Collected data
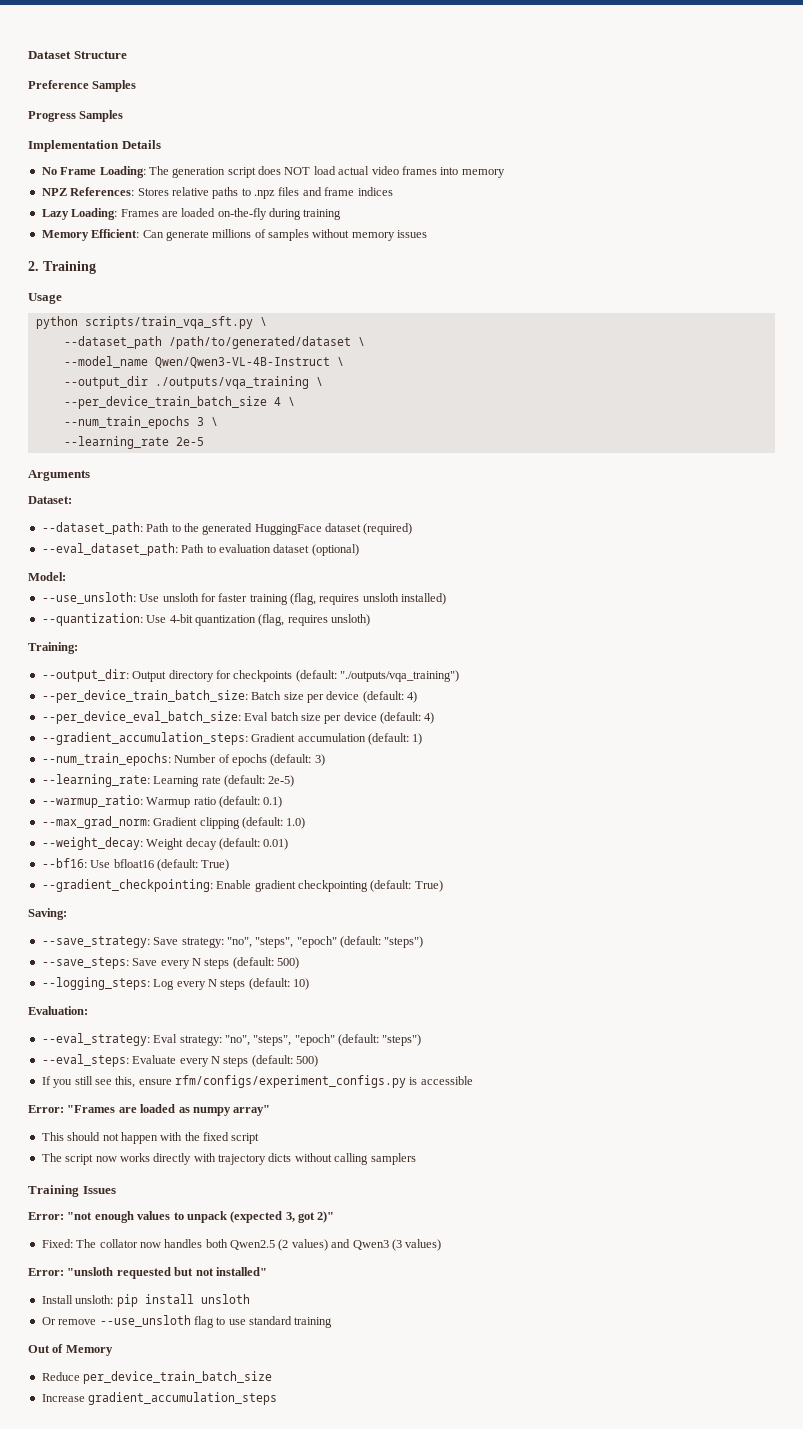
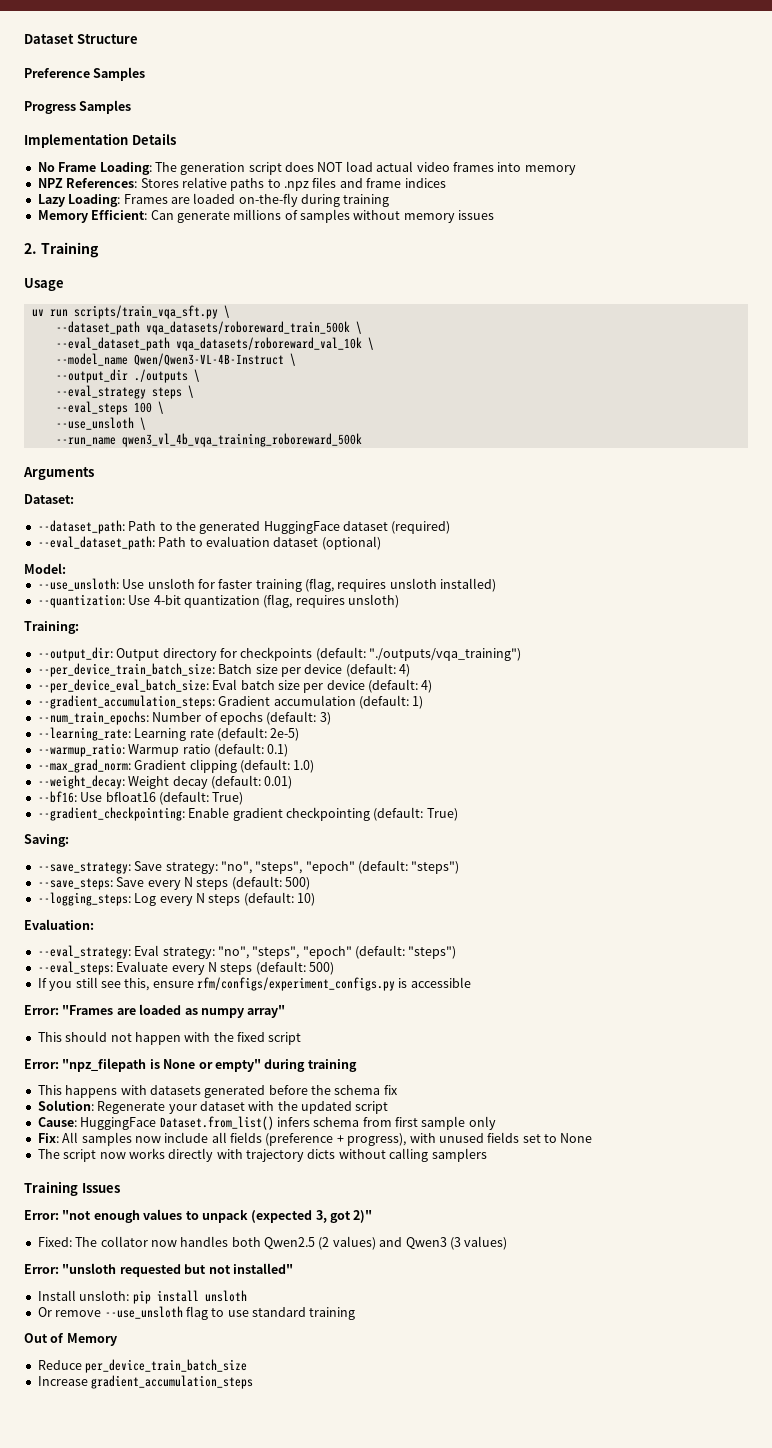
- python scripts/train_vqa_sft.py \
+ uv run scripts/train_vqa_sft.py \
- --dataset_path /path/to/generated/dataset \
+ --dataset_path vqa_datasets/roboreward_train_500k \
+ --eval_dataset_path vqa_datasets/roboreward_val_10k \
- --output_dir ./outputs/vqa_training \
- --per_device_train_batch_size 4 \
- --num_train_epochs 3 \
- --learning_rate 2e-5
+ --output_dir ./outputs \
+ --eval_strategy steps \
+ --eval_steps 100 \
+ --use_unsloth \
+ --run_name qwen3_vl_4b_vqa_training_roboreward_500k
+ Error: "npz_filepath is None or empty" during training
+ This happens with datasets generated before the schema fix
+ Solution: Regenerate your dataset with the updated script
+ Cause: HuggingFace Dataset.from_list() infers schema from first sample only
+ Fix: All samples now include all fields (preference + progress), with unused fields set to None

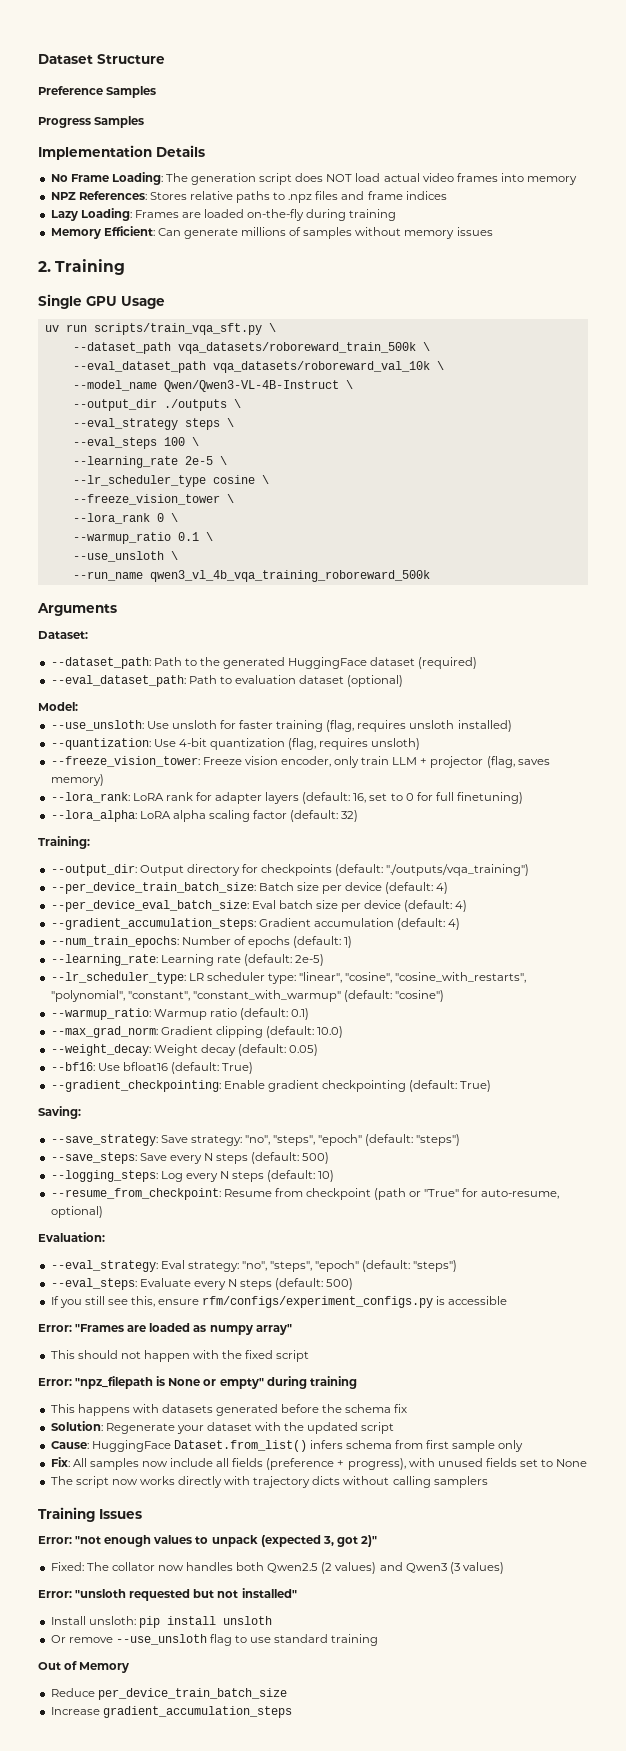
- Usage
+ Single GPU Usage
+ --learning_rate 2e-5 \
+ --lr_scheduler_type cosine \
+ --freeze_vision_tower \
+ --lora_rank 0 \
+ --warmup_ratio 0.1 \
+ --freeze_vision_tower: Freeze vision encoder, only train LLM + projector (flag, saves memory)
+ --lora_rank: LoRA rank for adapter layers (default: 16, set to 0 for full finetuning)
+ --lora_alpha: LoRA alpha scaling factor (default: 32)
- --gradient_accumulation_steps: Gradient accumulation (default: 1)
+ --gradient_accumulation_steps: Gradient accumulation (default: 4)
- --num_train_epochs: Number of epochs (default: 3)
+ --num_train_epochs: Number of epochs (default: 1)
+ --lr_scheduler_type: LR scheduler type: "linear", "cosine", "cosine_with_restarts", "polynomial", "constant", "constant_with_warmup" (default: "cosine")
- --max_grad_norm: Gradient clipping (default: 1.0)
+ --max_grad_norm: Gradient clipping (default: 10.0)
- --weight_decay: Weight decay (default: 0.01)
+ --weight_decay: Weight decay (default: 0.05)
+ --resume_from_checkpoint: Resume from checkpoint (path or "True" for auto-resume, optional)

Problem statement
Each line between the one holding "--output_dir ./outputs \" and the one holding "- --gradient_accumulation_steps: Gradient", inclusive, should be copied exactly as it appears above, and pictures should be omitted.

Exercise answer
+ --output_dir ./outputs \
+ --eval_strategy steps \
+ --eval_steps 100 \
+ --use_unsloth \
+ --run_name qwen3_vl_4b_vqa_training_roboreward_500k
+ Error: "npz_filepath is None or empty" during training
+ This happens with datasets generated before the schema fix
+ Solution: Regenerate your dataset with the updated script
+ Cause: HuggingFace Dataset.from_list() infers schema from first sample only
+ Fix: All samples now include all fields (preference + progress), with unused fields set to None

- Usage
+ Single GPU Usage
+ --learning_rate 2e-5 \
+ --lr_scheduler_type cosine \
+ --freeze_vision_tower \
+ --lora_rank 0 \
+ --warmup_ratio 0.1 \
+ --freeze_vision_tower: Freeze vision encoder, only train LLM + projector (flag, saves memory)
+ --lora_rank: LoRA rank for adapter layers (default: 16, set to 0 for full finetuning)
+ --lora_alpha: LoRA alpha scaling factor (default: 32)
- --gradient_accumulation_steps: Gradient accumulation (default: 1)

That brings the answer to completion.